● **EXERCISE DETAILS**:
Retype exactly the lines that run from the start of the data to the line holding "[199,420,335,433] createsuper *name", including both, and only those.

● **EXERCISE DATA**:
---

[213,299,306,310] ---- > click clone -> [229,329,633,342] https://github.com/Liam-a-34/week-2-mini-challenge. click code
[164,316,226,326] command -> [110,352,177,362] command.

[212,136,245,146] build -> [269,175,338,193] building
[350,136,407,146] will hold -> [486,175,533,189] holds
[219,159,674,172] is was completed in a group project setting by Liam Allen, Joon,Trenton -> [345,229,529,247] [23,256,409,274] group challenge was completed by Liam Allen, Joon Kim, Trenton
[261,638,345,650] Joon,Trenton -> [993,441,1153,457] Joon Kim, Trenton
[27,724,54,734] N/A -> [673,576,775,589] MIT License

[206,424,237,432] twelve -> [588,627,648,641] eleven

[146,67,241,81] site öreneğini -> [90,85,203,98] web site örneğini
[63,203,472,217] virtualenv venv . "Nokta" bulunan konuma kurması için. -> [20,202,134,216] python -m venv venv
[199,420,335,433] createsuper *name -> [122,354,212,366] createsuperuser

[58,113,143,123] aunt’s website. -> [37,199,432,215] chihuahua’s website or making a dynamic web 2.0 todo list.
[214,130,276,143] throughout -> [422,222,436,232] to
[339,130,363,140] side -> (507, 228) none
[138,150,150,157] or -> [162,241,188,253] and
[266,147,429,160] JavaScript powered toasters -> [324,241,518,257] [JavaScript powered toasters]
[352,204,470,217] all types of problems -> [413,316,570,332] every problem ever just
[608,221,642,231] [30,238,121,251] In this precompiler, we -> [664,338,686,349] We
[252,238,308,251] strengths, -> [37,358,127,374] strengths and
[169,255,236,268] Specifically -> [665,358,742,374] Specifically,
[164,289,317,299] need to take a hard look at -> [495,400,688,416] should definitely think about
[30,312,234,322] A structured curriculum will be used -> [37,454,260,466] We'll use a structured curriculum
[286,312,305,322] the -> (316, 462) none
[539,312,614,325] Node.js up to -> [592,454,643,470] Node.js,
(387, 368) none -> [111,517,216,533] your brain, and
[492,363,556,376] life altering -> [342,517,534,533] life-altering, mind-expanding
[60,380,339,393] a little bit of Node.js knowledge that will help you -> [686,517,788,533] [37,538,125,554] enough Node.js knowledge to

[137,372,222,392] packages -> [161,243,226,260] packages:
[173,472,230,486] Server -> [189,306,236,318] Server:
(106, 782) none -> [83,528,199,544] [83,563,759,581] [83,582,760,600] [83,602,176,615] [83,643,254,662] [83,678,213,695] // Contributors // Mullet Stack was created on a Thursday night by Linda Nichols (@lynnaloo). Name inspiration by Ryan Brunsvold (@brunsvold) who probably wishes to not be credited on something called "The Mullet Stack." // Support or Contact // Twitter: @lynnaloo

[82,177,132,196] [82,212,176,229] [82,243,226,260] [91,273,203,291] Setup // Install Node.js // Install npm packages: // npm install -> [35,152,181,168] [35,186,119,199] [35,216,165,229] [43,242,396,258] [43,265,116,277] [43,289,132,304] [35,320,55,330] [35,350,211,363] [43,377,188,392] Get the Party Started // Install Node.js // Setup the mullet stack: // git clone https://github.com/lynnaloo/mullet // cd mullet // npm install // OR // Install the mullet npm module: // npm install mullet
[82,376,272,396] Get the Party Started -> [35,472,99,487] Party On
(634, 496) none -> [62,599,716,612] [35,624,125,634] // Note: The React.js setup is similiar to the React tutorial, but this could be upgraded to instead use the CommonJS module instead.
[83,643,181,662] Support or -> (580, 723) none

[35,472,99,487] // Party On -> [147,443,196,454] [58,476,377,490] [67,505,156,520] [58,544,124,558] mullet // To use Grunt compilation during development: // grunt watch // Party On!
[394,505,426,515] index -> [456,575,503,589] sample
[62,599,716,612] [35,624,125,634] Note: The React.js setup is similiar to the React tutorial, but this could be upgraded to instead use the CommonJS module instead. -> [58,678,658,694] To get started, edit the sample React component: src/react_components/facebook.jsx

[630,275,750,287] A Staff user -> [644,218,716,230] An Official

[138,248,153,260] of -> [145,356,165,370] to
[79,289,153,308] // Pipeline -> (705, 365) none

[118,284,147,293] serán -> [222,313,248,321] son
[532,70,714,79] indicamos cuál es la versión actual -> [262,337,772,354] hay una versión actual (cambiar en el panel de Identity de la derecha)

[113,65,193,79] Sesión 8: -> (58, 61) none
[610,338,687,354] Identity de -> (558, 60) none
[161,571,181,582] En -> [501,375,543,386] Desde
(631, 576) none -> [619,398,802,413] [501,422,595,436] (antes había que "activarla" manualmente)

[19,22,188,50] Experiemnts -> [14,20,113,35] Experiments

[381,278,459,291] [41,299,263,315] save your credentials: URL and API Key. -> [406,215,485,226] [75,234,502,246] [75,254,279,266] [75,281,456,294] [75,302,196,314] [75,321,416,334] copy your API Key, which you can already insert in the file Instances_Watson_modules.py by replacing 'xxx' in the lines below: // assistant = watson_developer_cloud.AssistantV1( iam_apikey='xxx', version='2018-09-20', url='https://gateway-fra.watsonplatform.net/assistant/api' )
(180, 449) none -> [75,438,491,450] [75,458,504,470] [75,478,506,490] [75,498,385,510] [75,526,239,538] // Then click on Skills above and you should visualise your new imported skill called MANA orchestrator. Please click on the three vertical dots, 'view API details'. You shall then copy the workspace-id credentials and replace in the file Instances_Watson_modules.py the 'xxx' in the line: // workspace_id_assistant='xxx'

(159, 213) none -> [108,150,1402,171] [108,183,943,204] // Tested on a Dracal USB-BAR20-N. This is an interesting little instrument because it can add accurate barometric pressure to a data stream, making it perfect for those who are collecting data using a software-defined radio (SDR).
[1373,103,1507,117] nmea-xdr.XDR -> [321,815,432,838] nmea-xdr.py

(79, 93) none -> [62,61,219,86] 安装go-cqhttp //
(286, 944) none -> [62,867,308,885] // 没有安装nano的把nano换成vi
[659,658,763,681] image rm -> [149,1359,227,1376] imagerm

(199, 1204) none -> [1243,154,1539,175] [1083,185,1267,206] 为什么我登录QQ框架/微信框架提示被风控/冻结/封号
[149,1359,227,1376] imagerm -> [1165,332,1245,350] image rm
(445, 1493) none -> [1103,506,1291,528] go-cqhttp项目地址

---

● **TASK SOLUTION**:
[213,299,306,310] ---- > click clone -> [229,329,633,342] https://github.com/Liam-a-34/week-2-mini-challenge. click code
[164,316,226,326] command -> [110,352,177,362] command.

[212,136,245,146] build -> [269,175,338,193] building
[350,136,407,146] will hold -> [486,175,533,189] holds
[219,159,674,172] is was completed in a group project setting by Liam Allen, Joon,Trenton -> [345,229,529,247] [23,256,409,274] group challenge was completed by Liam Allen, Joon Kim, Trenton
[261,638,345,650] Joon,Trenton -> [993,441,1153,457] Joon Kim, Trenton
[27,724,54,734] N/A -> [673,576,775,589] MIT License

[206,424,237,432] twelve -> [588,627,648,641] eleven

[146,67,241,81] site öreneğini -> [90,85,203,98] web site örneğini
[63,203,472,217] virtualenv venv . "Nokta" bulunan konuma kurması için. -> [20,202,134,216] python -m venv venv
[199,420,335,433] createsuper *name -> [122,354,212,366] createsuperuser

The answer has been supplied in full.